**WHAT TO WORK ON:**
Directions for the data below: repeat exactly the lines from the one with "margin-right: 14px ->" through the one with "font-size: 15px ->", both included, and omit all pictures.

**ENTRIES SUPPLIED:**
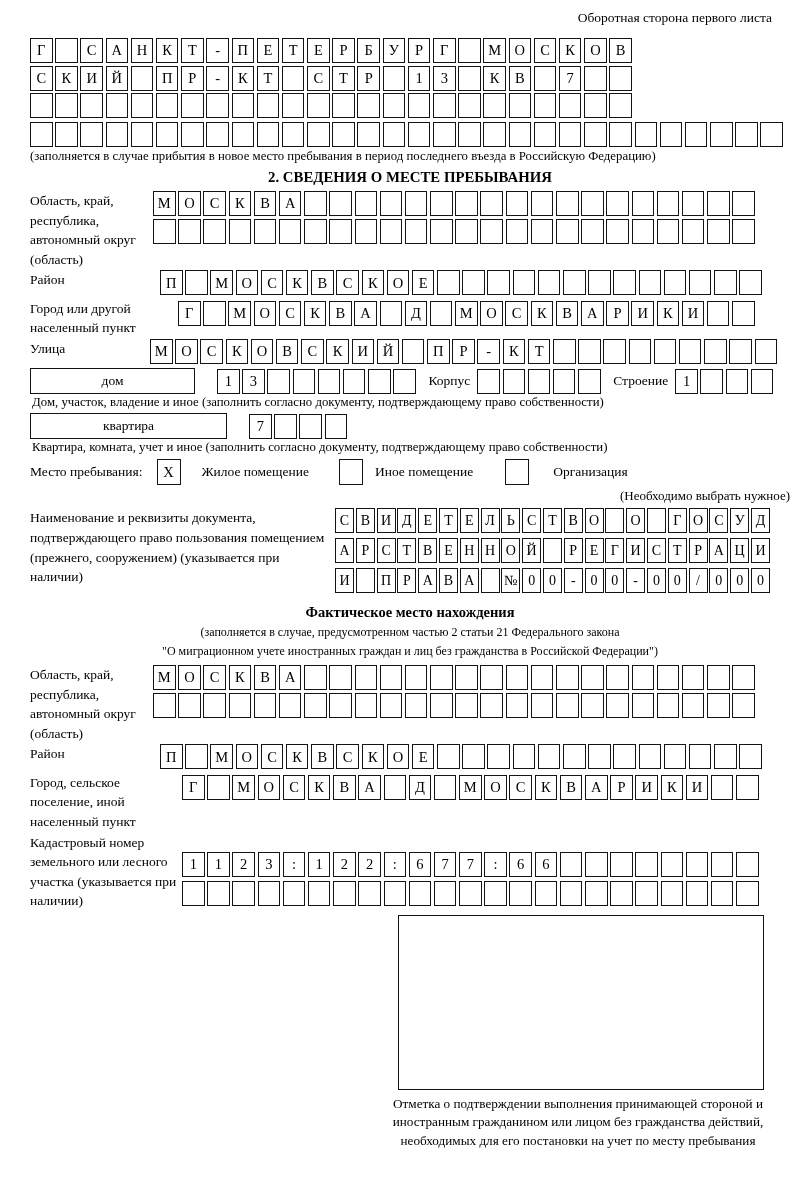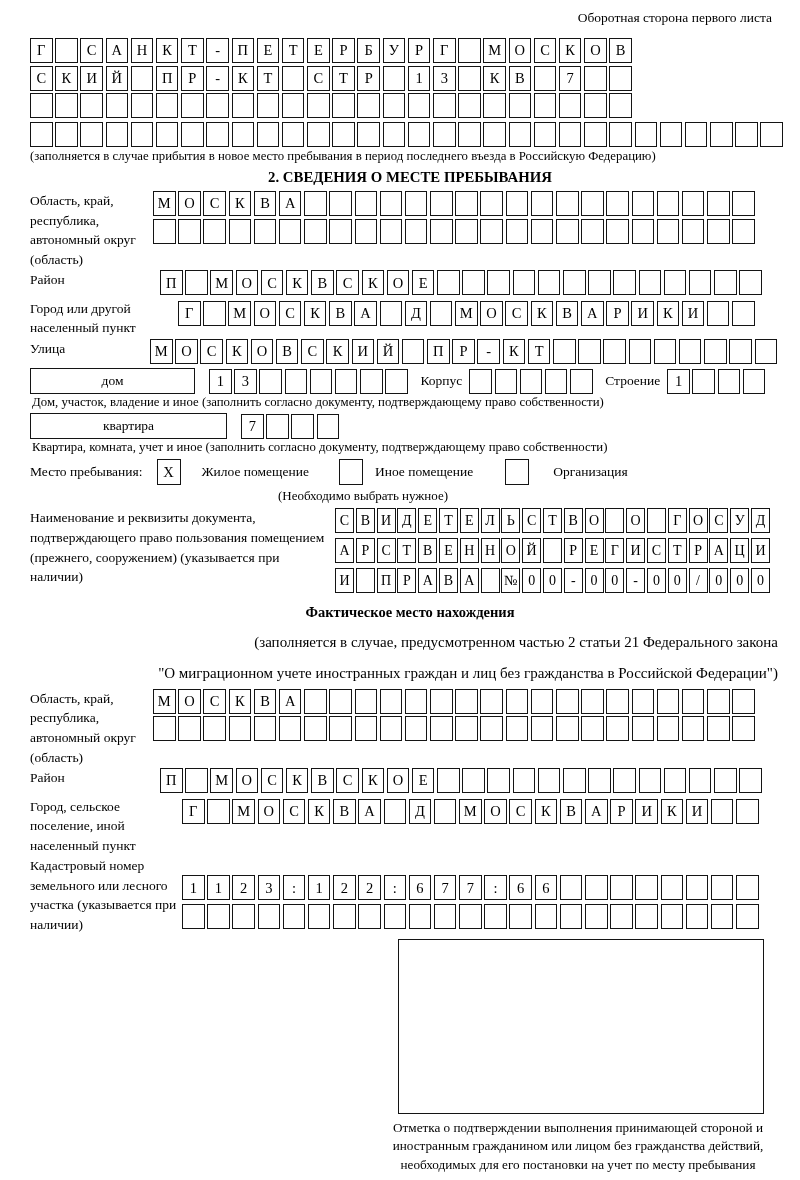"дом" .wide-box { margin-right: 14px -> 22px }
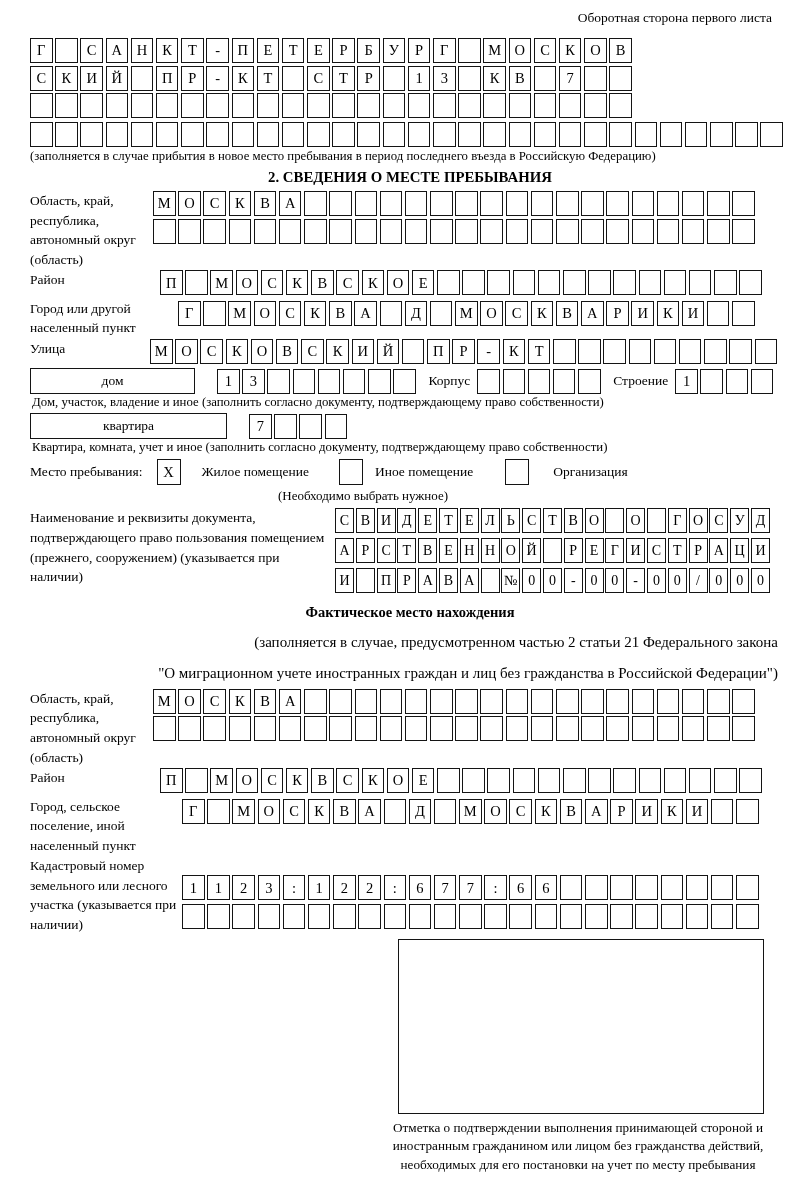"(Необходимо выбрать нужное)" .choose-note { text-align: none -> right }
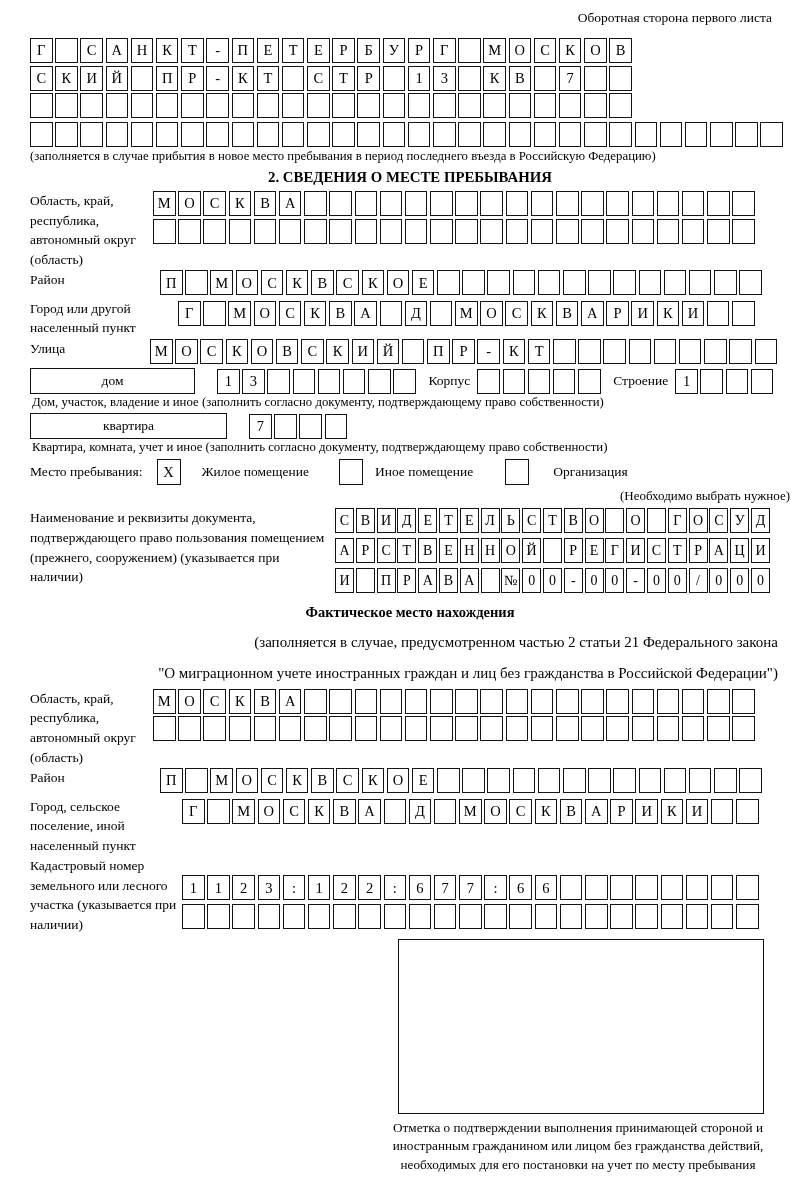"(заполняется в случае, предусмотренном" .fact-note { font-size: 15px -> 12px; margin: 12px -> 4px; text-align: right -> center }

* * *

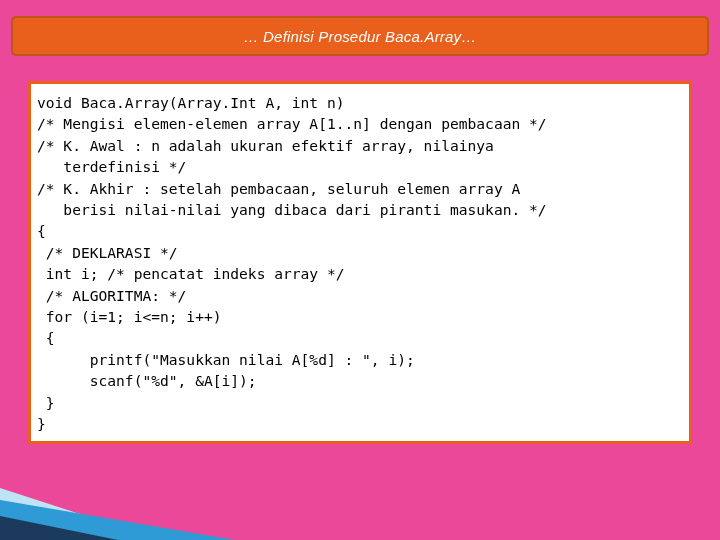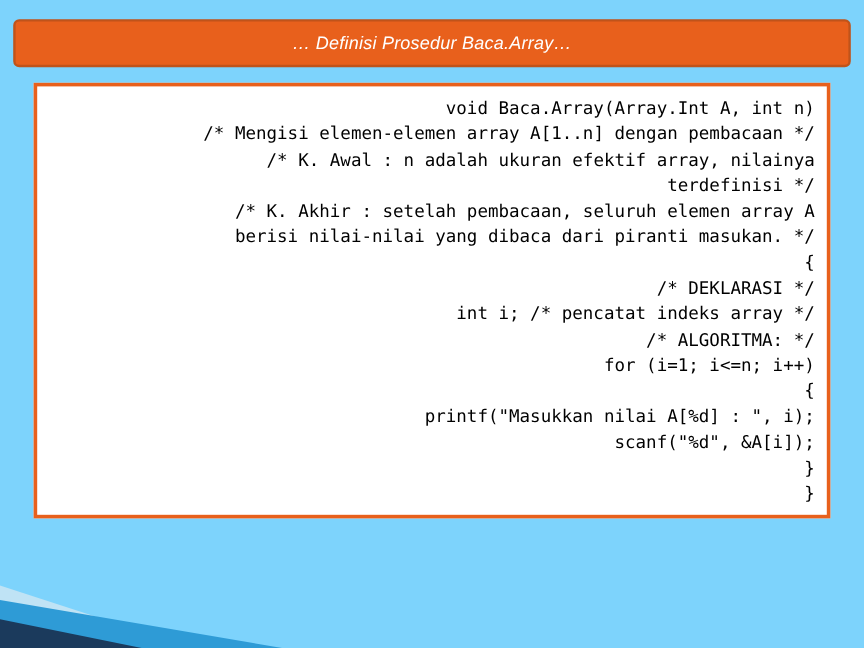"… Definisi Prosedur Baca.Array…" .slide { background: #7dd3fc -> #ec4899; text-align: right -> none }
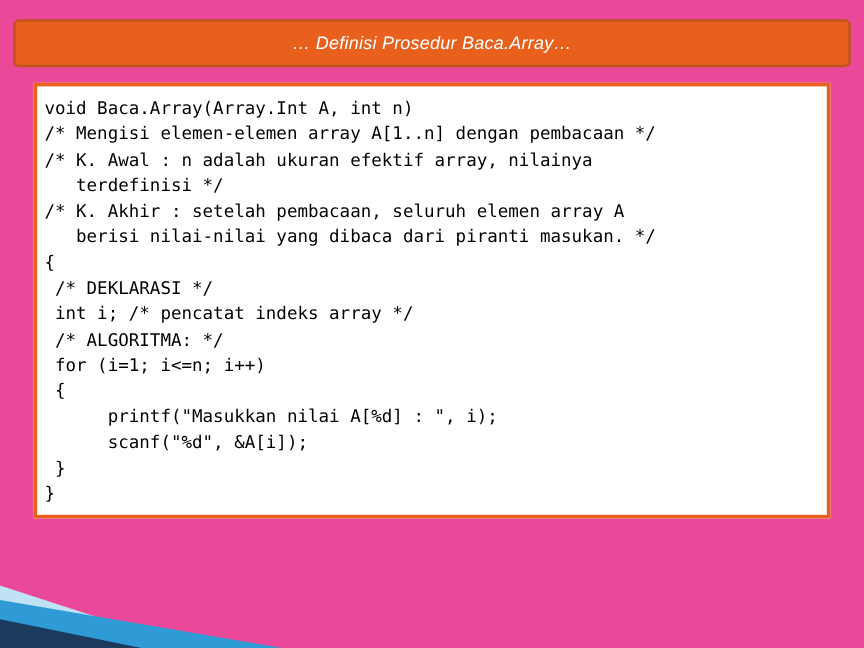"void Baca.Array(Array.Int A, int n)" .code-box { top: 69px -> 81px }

**ANSWER SPACE:**
"дом" .wide-box { margin-right: 14px -> 22px }
"(Необходимо выбрать нужное)" .choose-note { text-align: none -> right }
"(заполняется в случае, предусмотренном" .fact-note { font-size: 15px -> 12px; margin: 12px -> 4px; text-align: right -> center }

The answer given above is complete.